Tai Bueng

Total population
- 6,000

Regions with significant populations
- Thailand

Languages
- Thai

Religion
- Theravada Buddhism

Related ethnic groups
- Lao, Thai, other Tai groups.

= Tai Bueng =

The Tai Bueng (ไทเบิ้ง, /th/) are an ethnic group in Thailand. They are also referred to as Lao Bueng (ลาวเบิ้ง, /th/).
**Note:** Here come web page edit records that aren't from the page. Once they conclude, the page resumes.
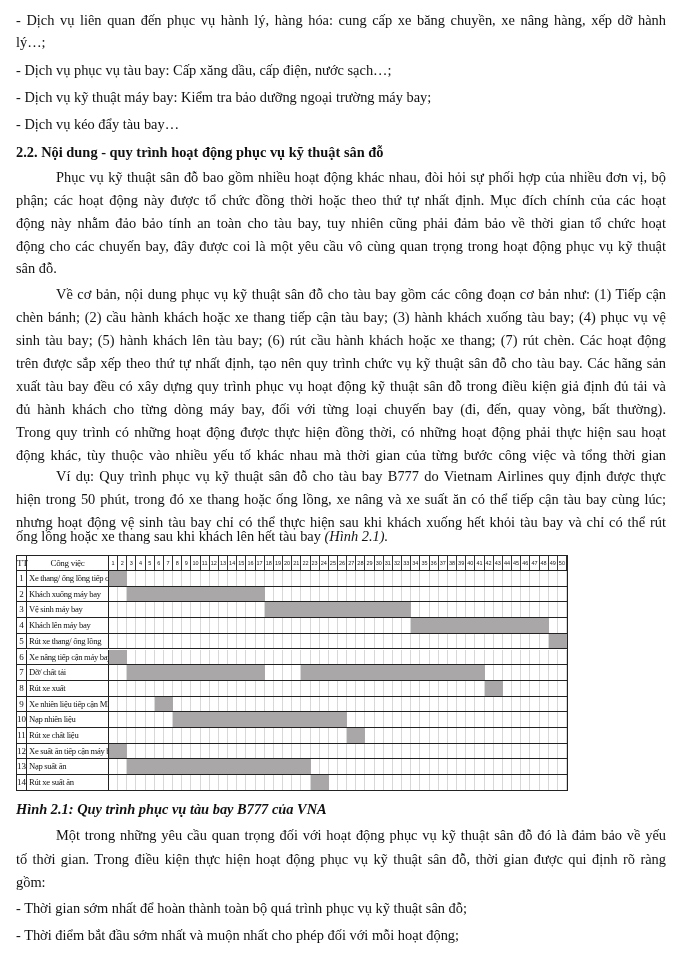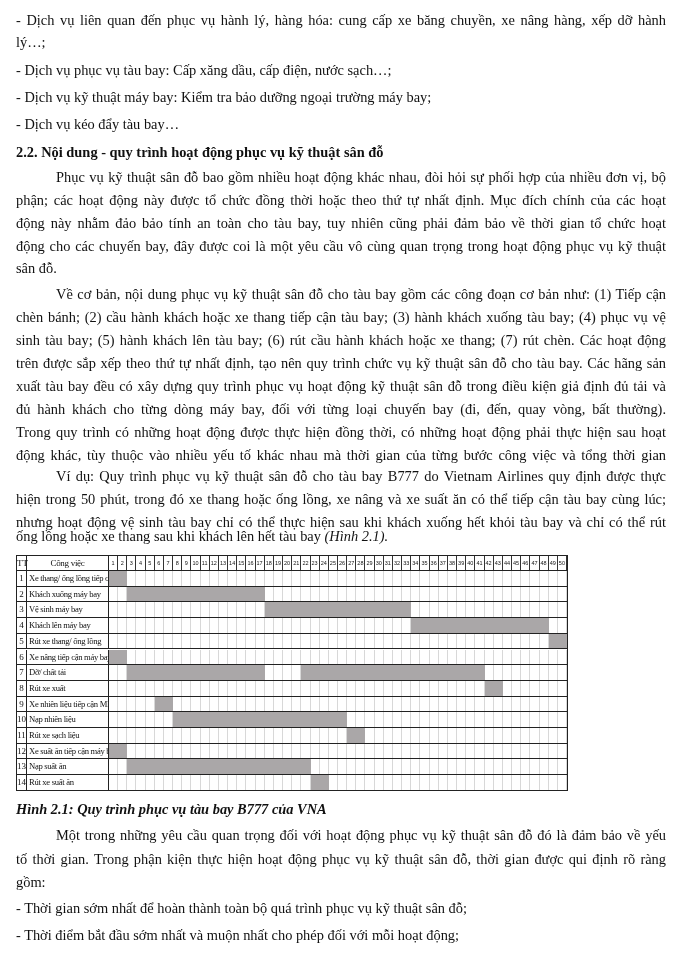"Rút xe sạch liệu" div.cell-task { text: sạch -> chất }
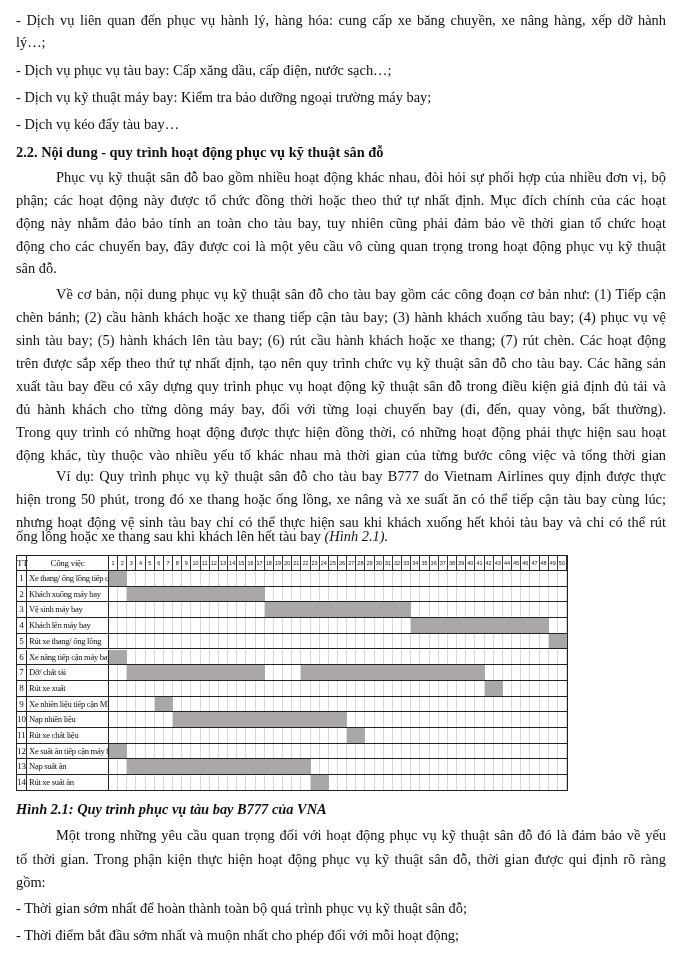"tố thời gian. Trong phận" div.line { text: phận -> điều }
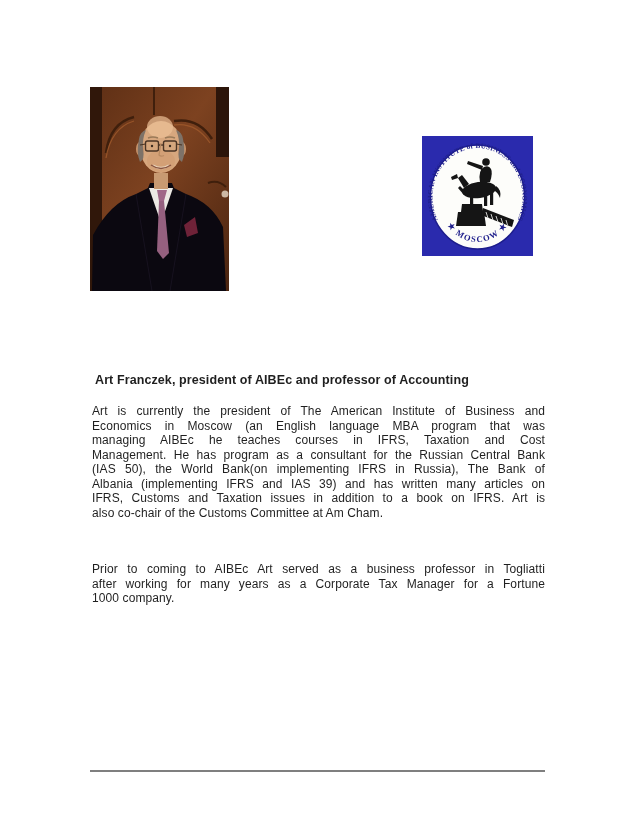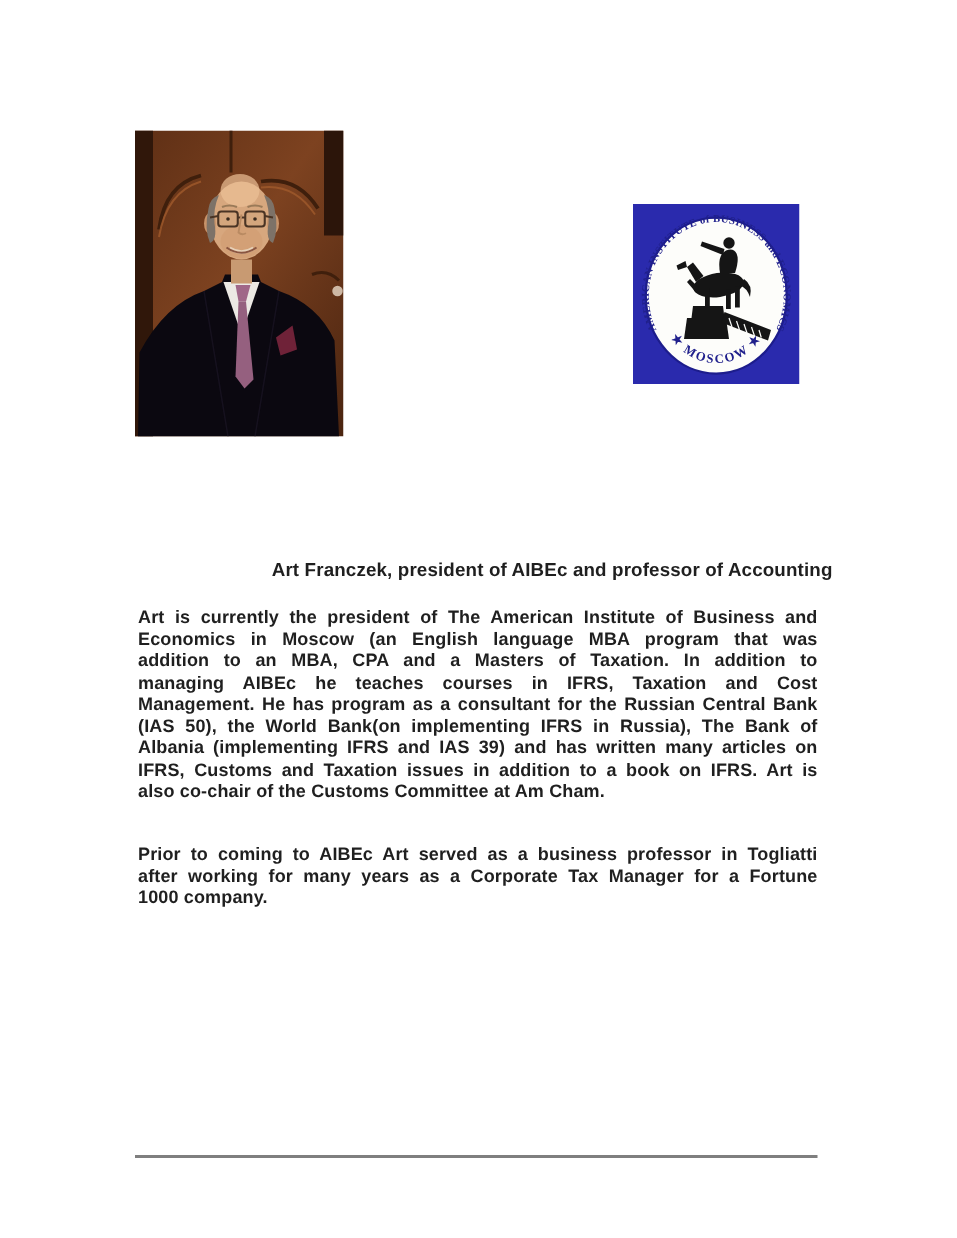"Art Franczek, president of AIBEc" .heading { text-align: right -> none }
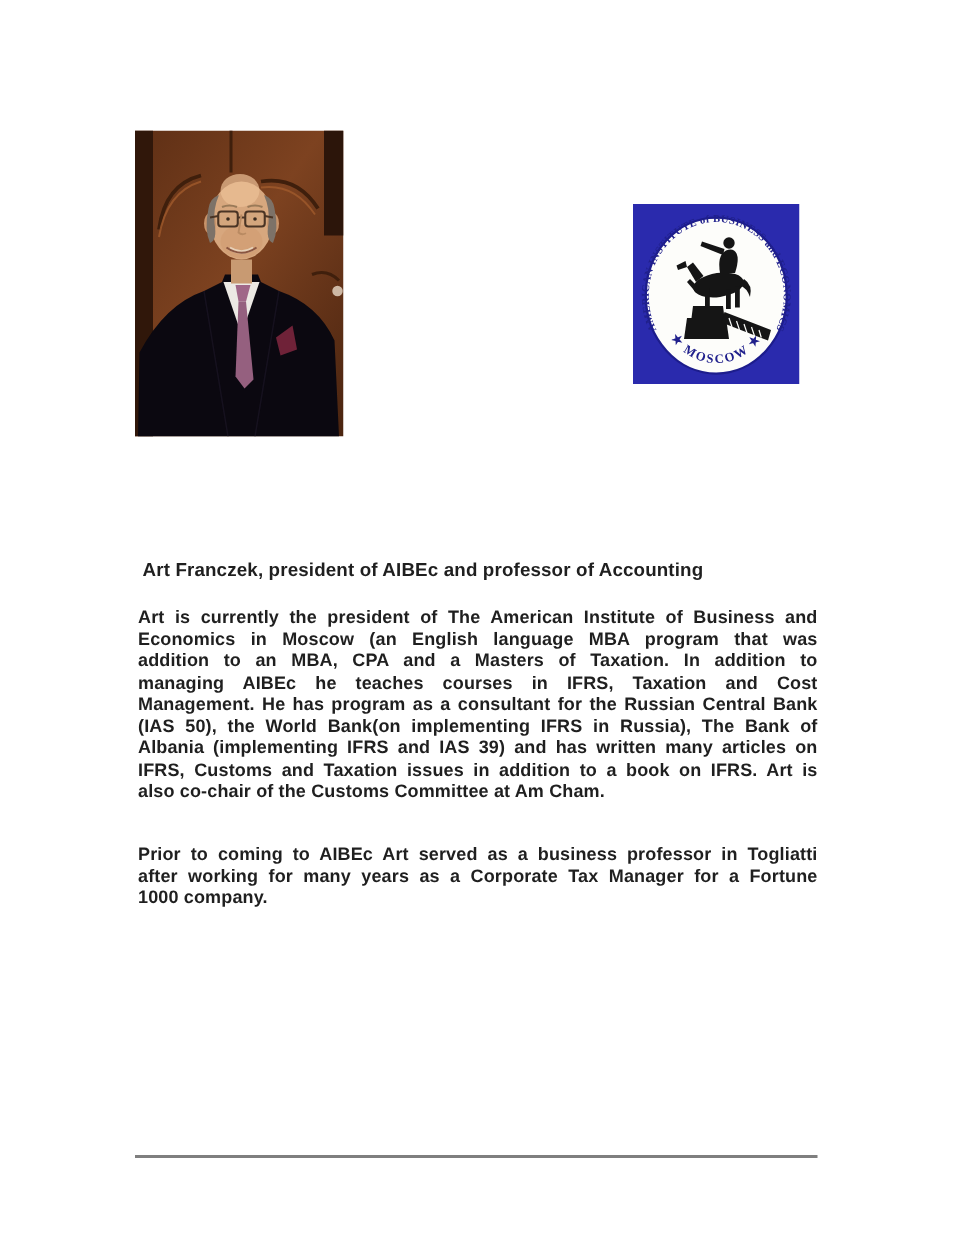"Art is currently the president" .para { font-weight: bold -> normal }
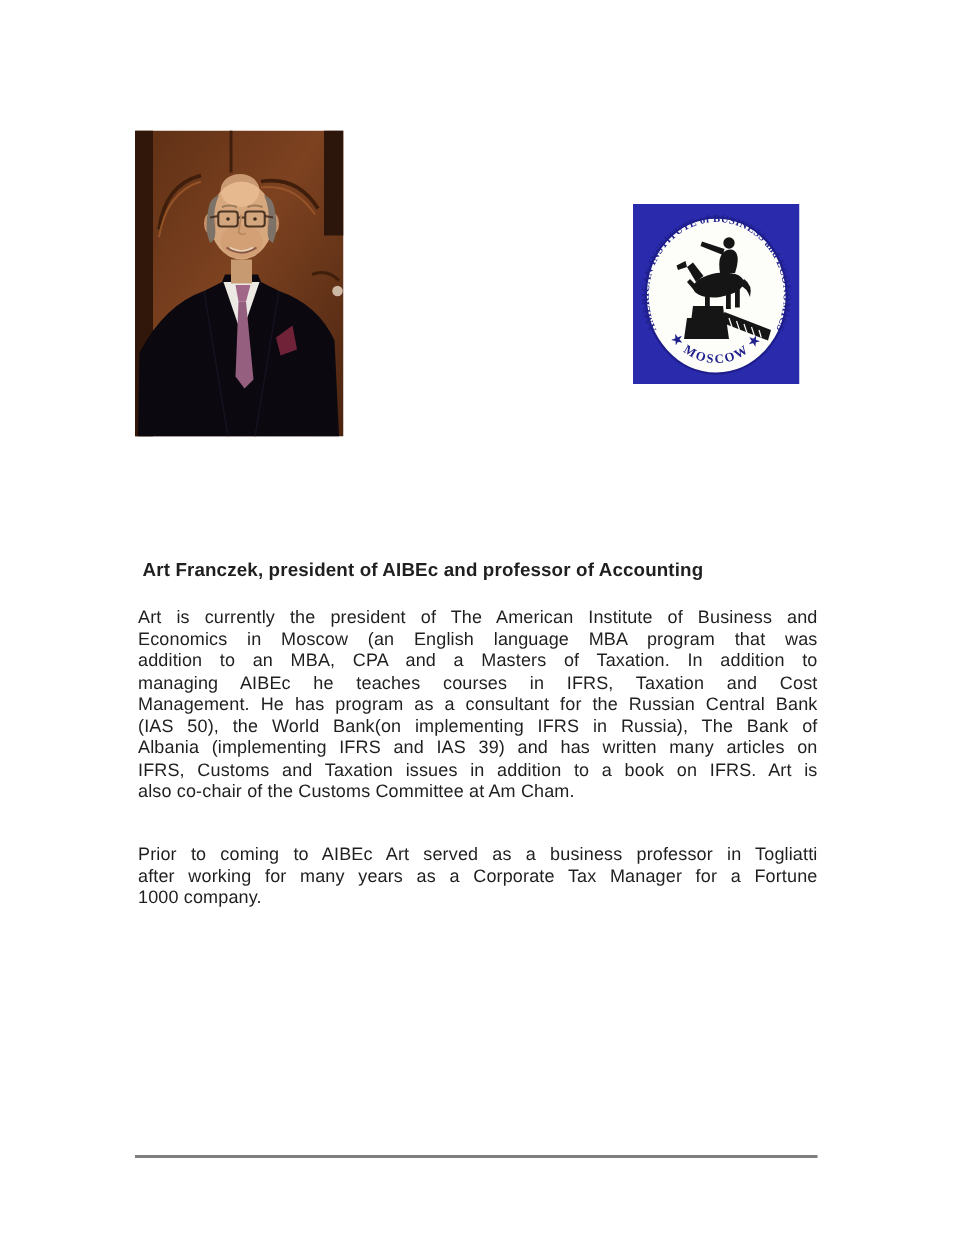"addition to an MBA, CPA" div.jline { html: <div>addition to an MBA, CPA and a Masters of Taxation. In addition to</div> -> none }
==Geographic distribution==
The Tai Bueng reside in two villages of Amphoe Phatthana Nikhom (อำเภอพัฒนานิคม) in Lopburi Province.

==Culture==
The Tai Bueng have maintained their unique culture despite being located in the heart of Thailand and in spite of onerous Thaification policies. Their distinctive dress consists of chong kaben (a type of pantaloon) with a silver belt. In other ways, they are very similar to surrounding Thai people and the Lao from which they descend. The Tai Bueng language and culture has been comparatively little studied.

==History==
The Tai Bueng believe they are descendants of ethnic Lao from the Lao city of Mueang Uthen (เมืองอุเทน), now located in Nakhon Phanom Province along the Mekong River and modern-day Lao border. Although the details of their arrival in central Thailand is a mystery, it is possible that like other Lao-speaking tribal Tai groups, the Tai Bueng were enslaved or forced into corvée labour and forcibly moved to where they are now.

==Religion==
The Tai Bueng practise Therevada Buddhism.